Ich schließe mich ausdrücklich dem an, was Kollege Dr. Herrmann zur grundsätzlichen Bewertung hier ausgeführt hat und will noch auf Folgendes hinweisen: Neben alldem, was zu Ihrem Antrag schon an Richtigem gesagt worden ist, muss man ihn doch ein bisschen grundsätzlicher ansehen und daran erinnern, dass aus ganz guten Gründen Haftung, also die Verpflichtung zum Ersatz eines Schadens, in aller Regel vorwerfbares Verhalten, also Verschulden, voraussetzt. Das geht von der leichten Fahrlässigkeit bis zum Vorsatz.
Ein Risiko, das ohne Verschulden gesetzt wird, bleibt eben auch - bis auf wenige Ausnahmen - bei den Betroffenen. Es gilt auch im Jahre 2009 die alte Formel von Rudolf von Ihering, der schon vor 150 Jahren gesagt hat: Nicht die Zufügung eines Schadens verpflichtet zum Schadensersatz, sondern die Schuld.

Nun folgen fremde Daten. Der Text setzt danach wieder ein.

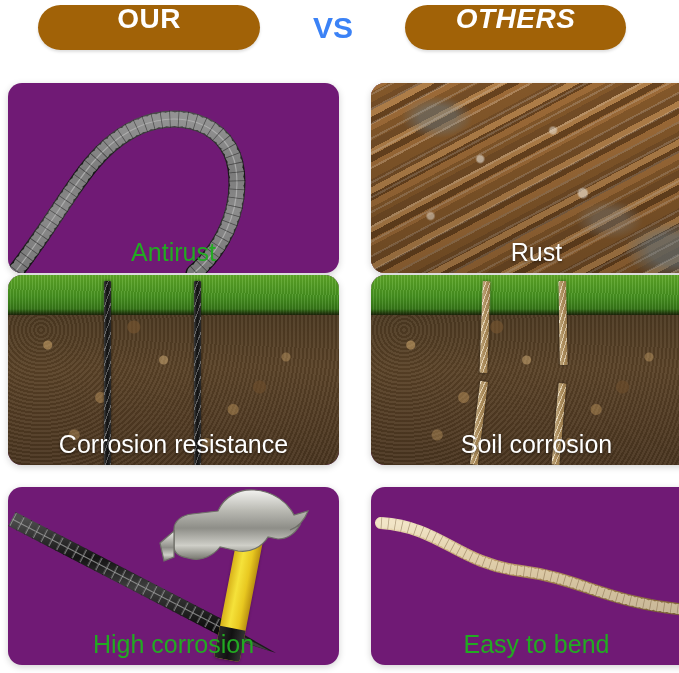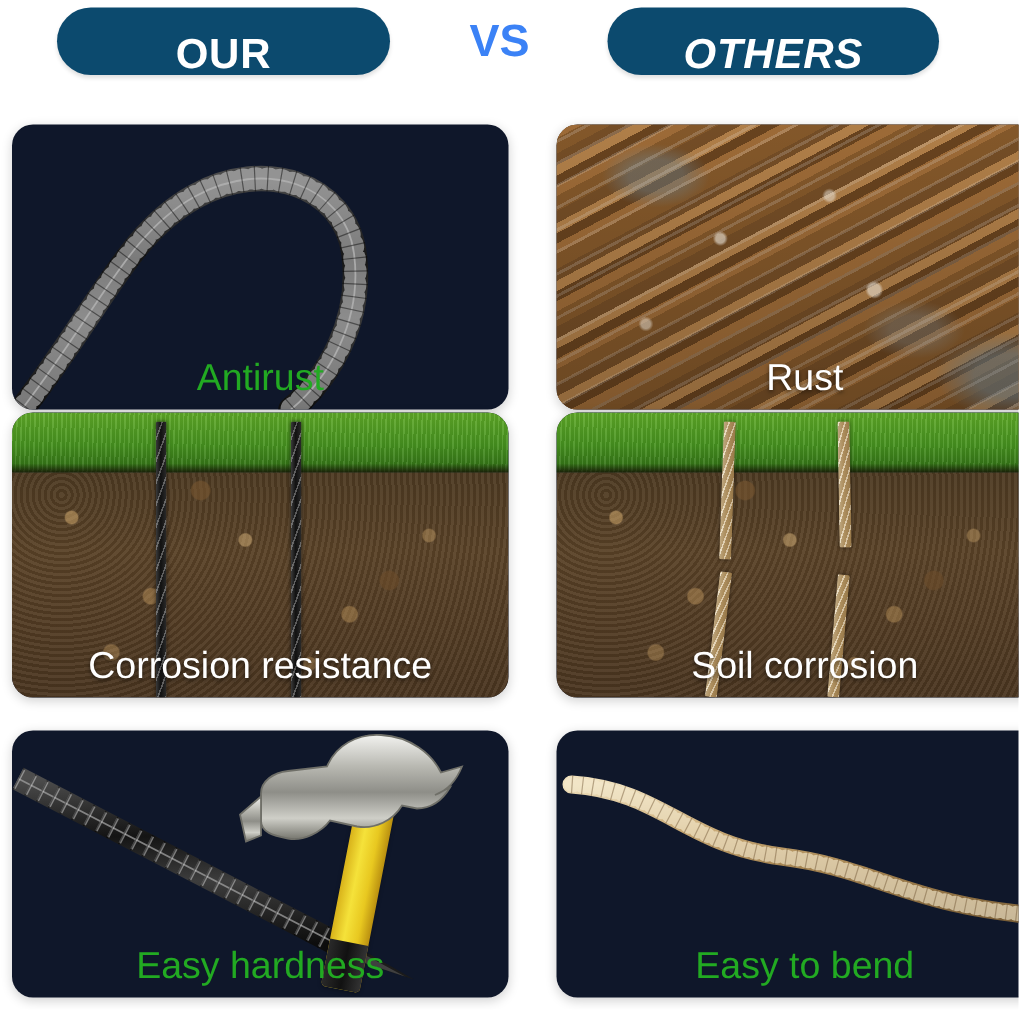"OUR" .pill { align-items: flex-end -> flex-start; background: #0c4a6e -> #a16207 }
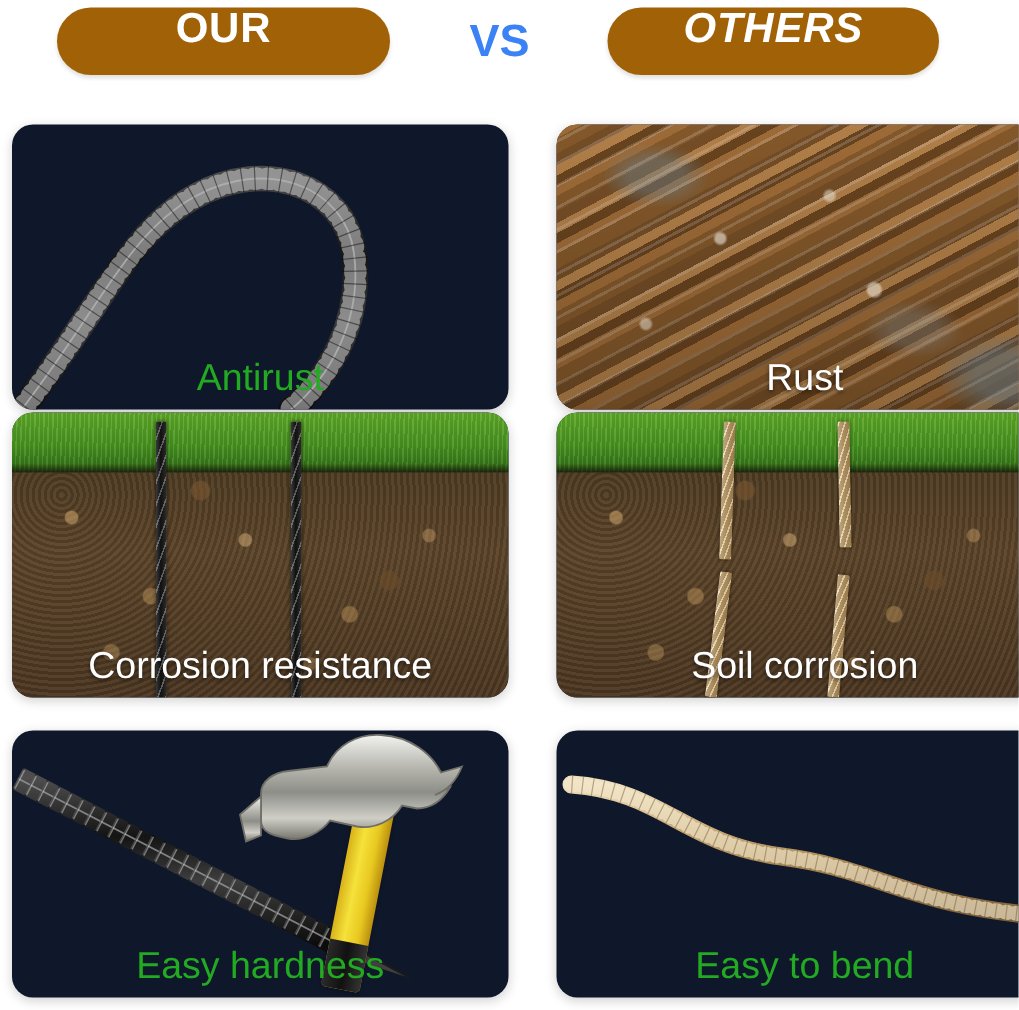"Antirust" .card { background: #0f172a -> #701a75 }
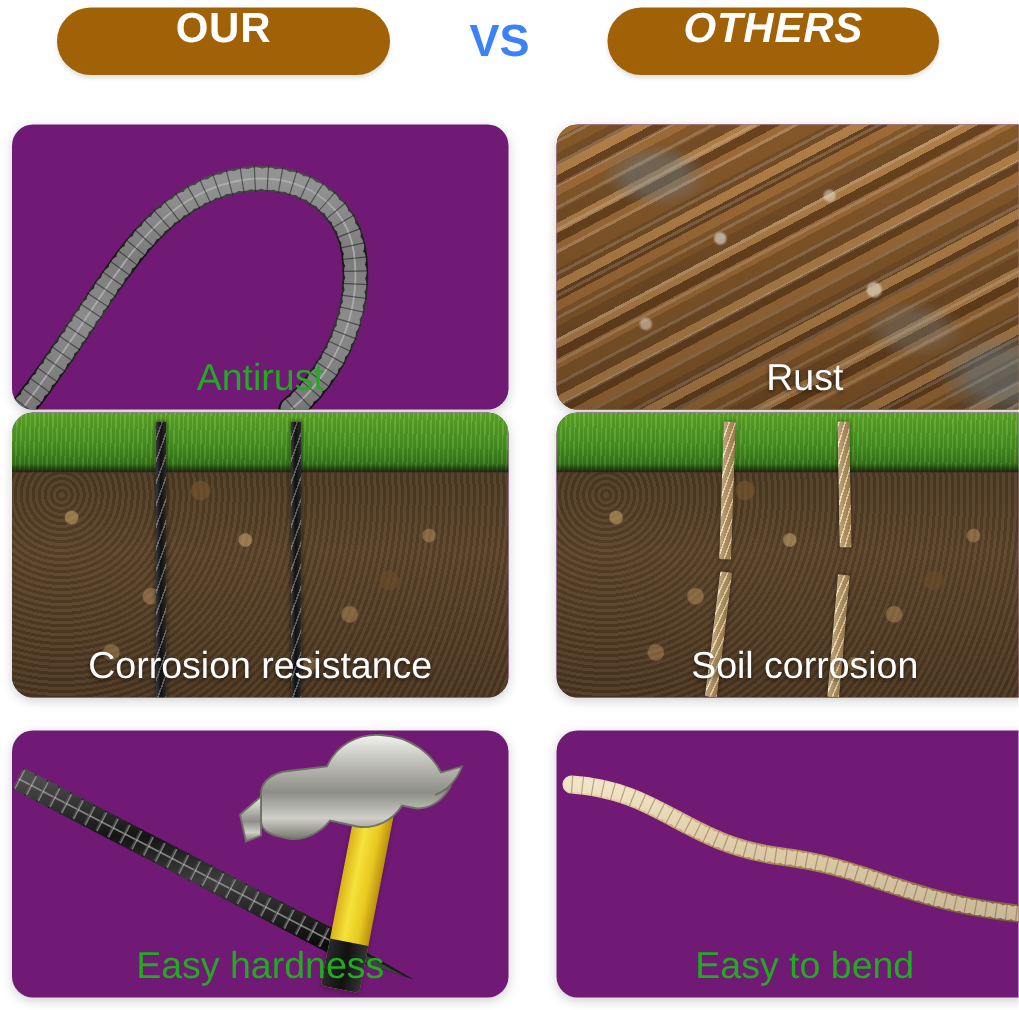"Easy hardness" div.caption { text: Easy hardness -> High corrosion }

Auf dieser Grundlage wird heute in allen Kulturstaaten Schadensersatz grundsätzlich nur bei Verschulden gewährt. Es gibt hiervon Ausnahmen für bestimmte Rechtsbereiche. Wir nennen das Gefährdungshaftung. Gefährdungshaftung gibt es dort, wo sich der Einzelne der Gefahr nicht entziehen kann und wo es geradezu erwünscht ist, dass Gefahrenpotenzial geschaffen wird, beispielsweise im Straßenverkehr, im Arzneimittelrecht oder auch bei Produkten, die auf den Markt kommen. Da wird etwas Erlaubtes getan. Weil es hierbei zu Risiken kommen kann, muss derjenige, der dieses Risiko setzt, unabhängig von seinem Verschulden, von einer persönlichen Vorwerfbarkeit dafür haften.